Exercise: Provide only the number of lines below that contain the word "Sans".
··· Records for the task ···
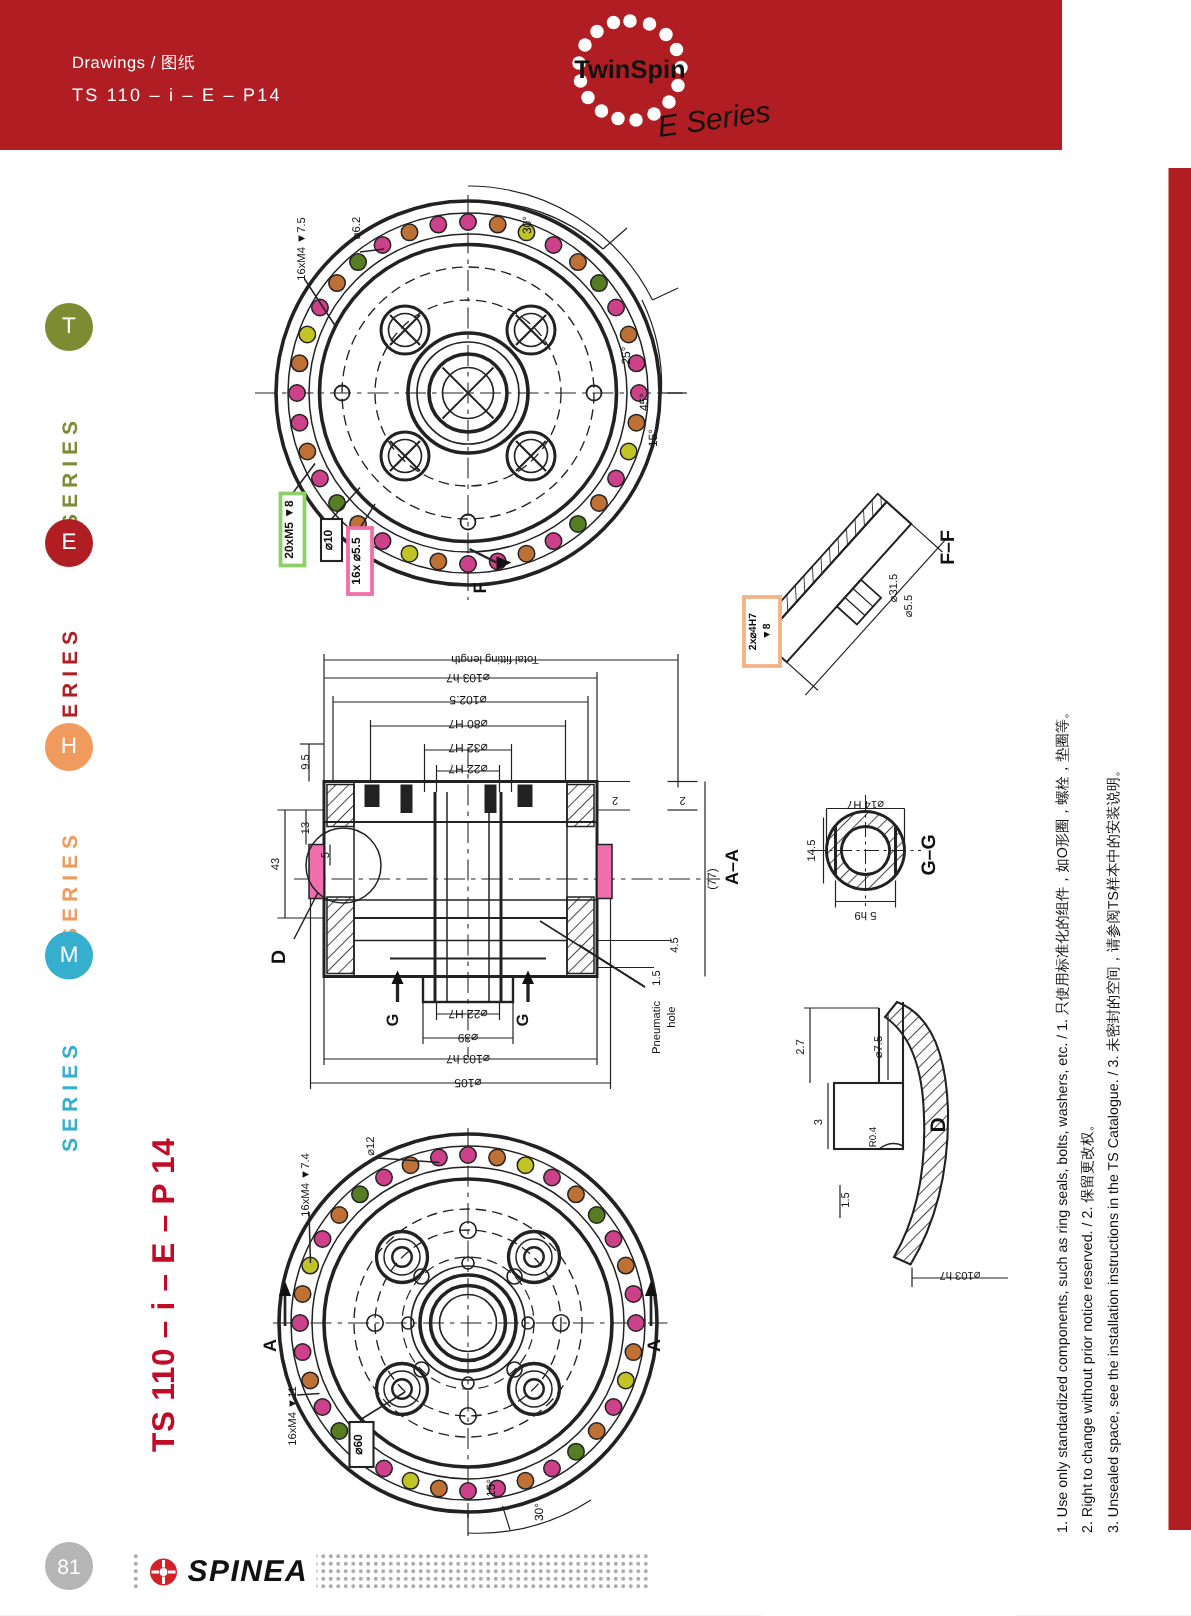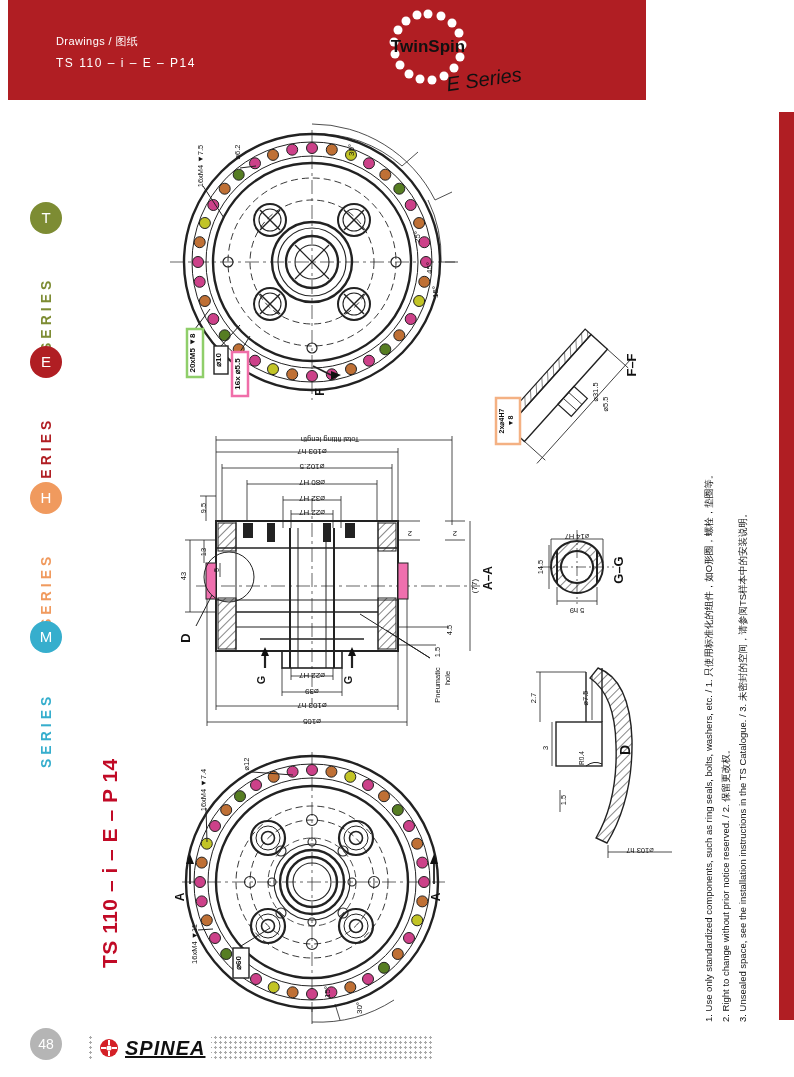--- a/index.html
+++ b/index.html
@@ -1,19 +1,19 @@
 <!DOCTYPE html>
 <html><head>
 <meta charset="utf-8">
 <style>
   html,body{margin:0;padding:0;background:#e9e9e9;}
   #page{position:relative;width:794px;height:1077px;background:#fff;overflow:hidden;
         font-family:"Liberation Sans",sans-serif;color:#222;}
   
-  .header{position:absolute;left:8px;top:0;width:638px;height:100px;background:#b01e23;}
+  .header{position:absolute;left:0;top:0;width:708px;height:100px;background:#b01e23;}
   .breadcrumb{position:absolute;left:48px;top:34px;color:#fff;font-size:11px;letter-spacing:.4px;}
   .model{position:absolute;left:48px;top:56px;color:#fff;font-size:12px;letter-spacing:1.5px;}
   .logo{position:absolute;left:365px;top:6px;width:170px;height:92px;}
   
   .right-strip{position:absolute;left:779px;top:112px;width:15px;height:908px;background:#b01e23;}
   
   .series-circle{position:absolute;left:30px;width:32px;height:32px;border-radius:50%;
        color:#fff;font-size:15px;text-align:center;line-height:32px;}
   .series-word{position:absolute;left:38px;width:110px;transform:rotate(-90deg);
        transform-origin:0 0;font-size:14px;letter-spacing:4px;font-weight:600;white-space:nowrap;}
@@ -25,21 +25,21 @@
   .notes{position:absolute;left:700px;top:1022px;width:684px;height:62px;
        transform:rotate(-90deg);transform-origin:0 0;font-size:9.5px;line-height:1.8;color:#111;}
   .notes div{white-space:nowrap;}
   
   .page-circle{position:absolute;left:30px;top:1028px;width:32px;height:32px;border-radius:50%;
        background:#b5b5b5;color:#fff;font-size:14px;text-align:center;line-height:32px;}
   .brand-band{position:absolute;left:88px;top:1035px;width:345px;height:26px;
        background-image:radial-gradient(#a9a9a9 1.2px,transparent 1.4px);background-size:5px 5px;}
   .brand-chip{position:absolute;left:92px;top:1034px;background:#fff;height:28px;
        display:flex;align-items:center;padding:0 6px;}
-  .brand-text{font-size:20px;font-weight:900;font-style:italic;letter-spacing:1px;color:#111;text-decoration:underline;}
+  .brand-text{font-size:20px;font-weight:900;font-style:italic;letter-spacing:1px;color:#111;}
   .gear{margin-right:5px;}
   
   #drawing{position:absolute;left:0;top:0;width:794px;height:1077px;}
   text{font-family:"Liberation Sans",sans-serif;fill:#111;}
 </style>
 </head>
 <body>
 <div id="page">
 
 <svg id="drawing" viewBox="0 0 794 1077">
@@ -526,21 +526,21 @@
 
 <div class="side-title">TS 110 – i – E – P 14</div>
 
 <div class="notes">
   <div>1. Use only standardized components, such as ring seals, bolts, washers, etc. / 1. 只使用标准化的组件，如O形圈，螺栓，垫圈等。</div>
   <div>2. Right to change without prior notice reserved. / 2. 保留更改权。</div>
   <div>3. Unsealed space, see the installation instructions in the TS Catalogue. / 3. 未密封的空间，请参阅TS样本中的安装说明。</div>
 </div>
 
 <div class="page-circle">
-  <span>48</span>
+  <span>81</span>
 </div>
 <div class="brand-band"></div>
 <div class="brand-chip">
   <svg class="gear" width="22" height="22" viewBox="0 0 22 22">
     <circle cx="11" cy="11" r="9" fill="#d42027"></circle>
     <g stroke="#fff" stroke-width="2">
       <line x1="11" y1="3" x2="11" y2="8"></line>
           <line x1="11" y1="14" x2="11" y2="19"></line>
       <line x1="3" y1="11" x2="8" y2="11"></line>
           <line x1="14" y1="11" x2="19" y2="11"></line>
···
Final answer: 2